家に着き、濡れたスーツを脱ぎながら徐にカレンダーを見た。

「今日は水曜日だったか」

金縛りが起こる日だと思い出し、私はため息をついた。

着替えと入浴を済ませた私は、睡眠薬を飲んでベッドに横になると薬の効果もあってすぐに眠りに落ちた。

 

だが深夜二時を過ぎる頃、やはり眠りから覚めてしまい私はそっと目を開けた

ぼんやりとした意識の中、薄暗い天井が目に映った。

外はまだ雨が降っているようで、雨が滴る音がした。

 

そして、私は金縛りに襲われた。

また来た。

だいぶ慣れてしまっていた私は、金縛りが解けるのを待つ余裕があった。

 

だが、その日はいつもと違っていた。

突然、ベッドの下から突き上げるような衝撃を受けた後、ガサガサと物音がした。

ベッドの下に何かいる。

そう思っても金縛りで体は動かず、確認することも出来ずにいた。

 

すると、今度は「ズズズズ……」と、何か引き摺るような音が耳元で聞こえて来た。

誰かいる!?

いつもと違う人の気配を感じた。

 

ズズズズ……。

何かを引き摺りながら、部屋中を動き回っているようだった。

 

 

引き摺る音が一瞬止まった時、頭だけが動かせるようになった。

私は恐る恐る音のする方に顔を向けた。

すると、薄暗い部屋の床にヘドロのような黒い何かを引き摺った跡があった。

まるで大蛇のような跡は、自分のベッドの下から伸びていた。

そして、その先に視線を向けるとそこには床に這いつくばっている女の後姿が見えた。

女の体から黒い液体が染み出していた。

 

女は玄関に向かって床を這っていたが、ドアまであと少しのところでピタリと止まり、うつ伏せのまま動かなくなった。

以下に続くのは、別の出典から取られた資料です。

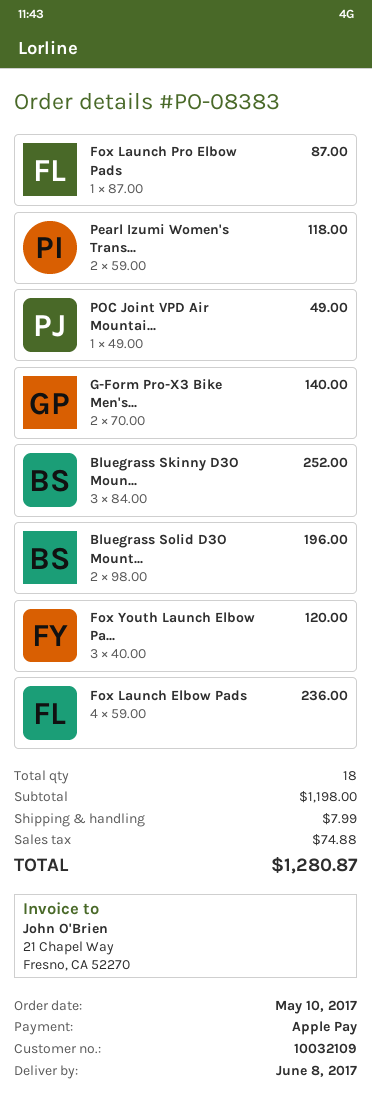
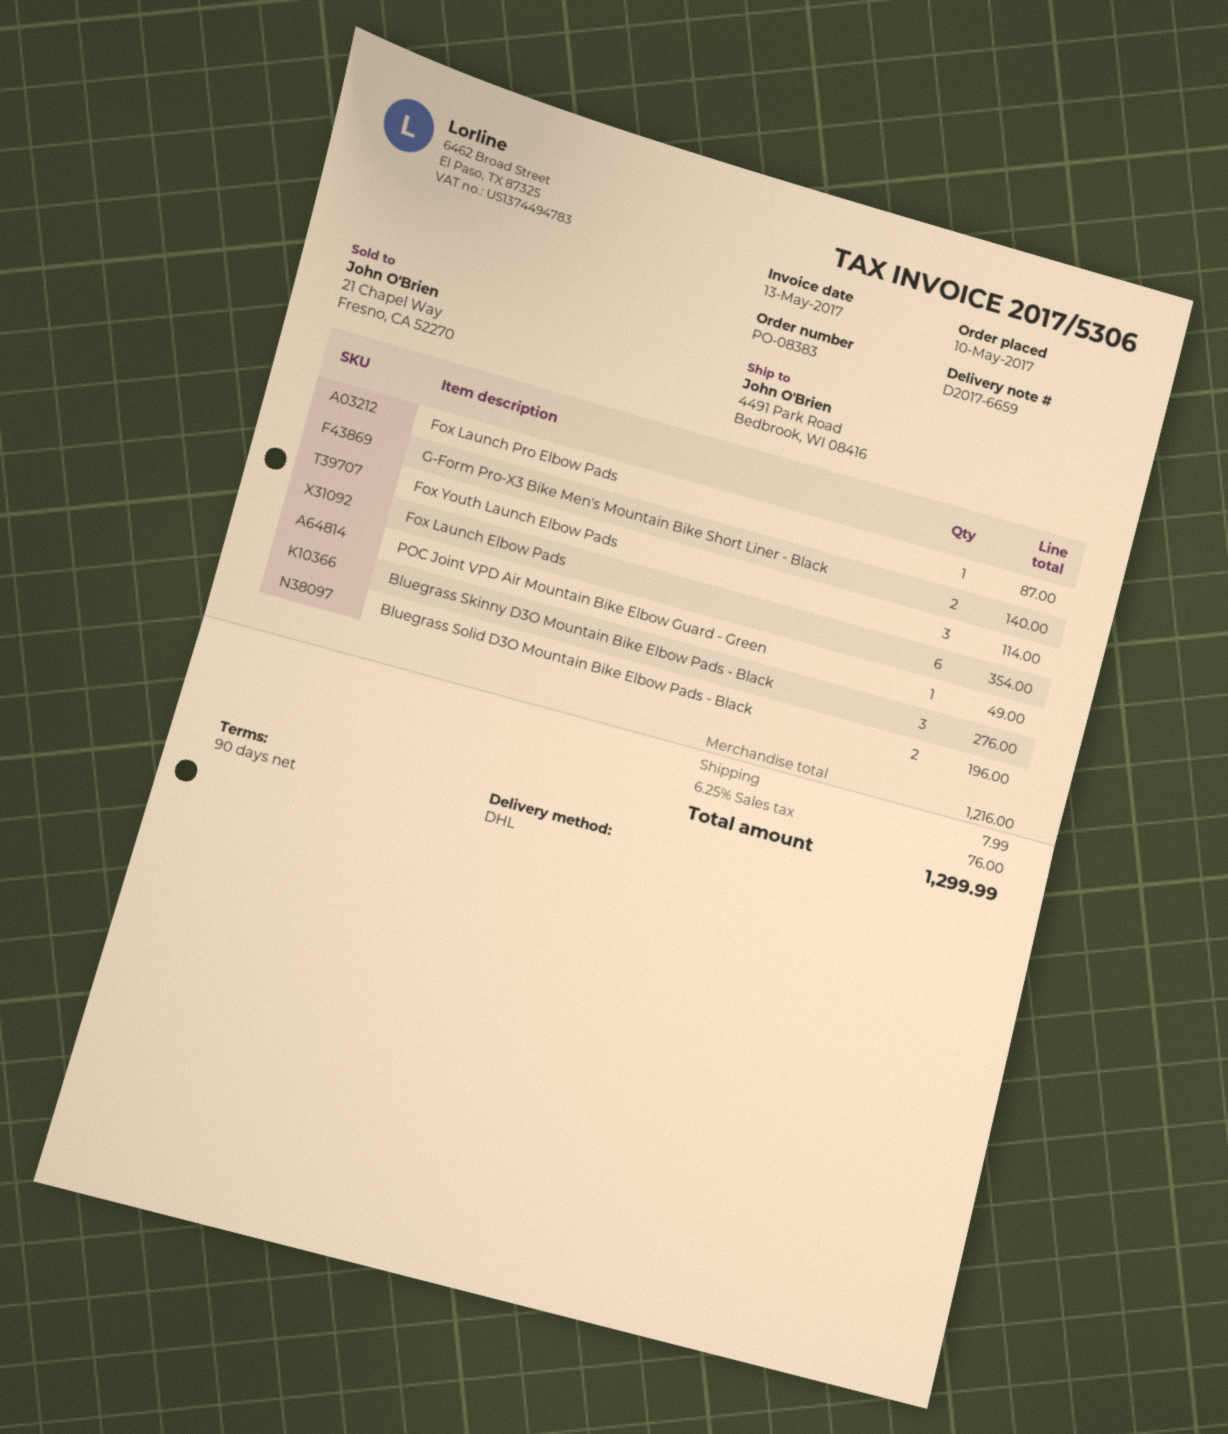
Pearl Izumi Women's Trans...: 2 for 118.00 -> none
Bluegrass Skinny D3O Moun...: 3 for 252.00 -> 3 for 276.00
Fox Youth Launch Elbow Pa...: 3 for 120.00 -> 3 for 114.00
Fox Launch Elbow Pads: 4 for 236.00 -> 6 for 354.00
subtotal: 1198.00 -> 1216.00
tax: 74.88 -> 76.00
total: 1280.87 -> 1299.99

だが、次の瞬間女の首だけが異様な音を立てながら私の方を向いた。

骨が軋み砕ける音。

首は180度回転していた。

私はその女と目が合う寸前、恐怖で気を失った。

 

気が付いた時、すでに朝になっていた。

あれほど降っていた雨も止んでいた。

部屋に女の姿はなく、床の引き摺った跡もなくなっていた。

夢かと思いベッドの下を調べると、そこには長い髪の毛の束が散乱していた。

 

 

半年後、私はそのアパートから引っ越した。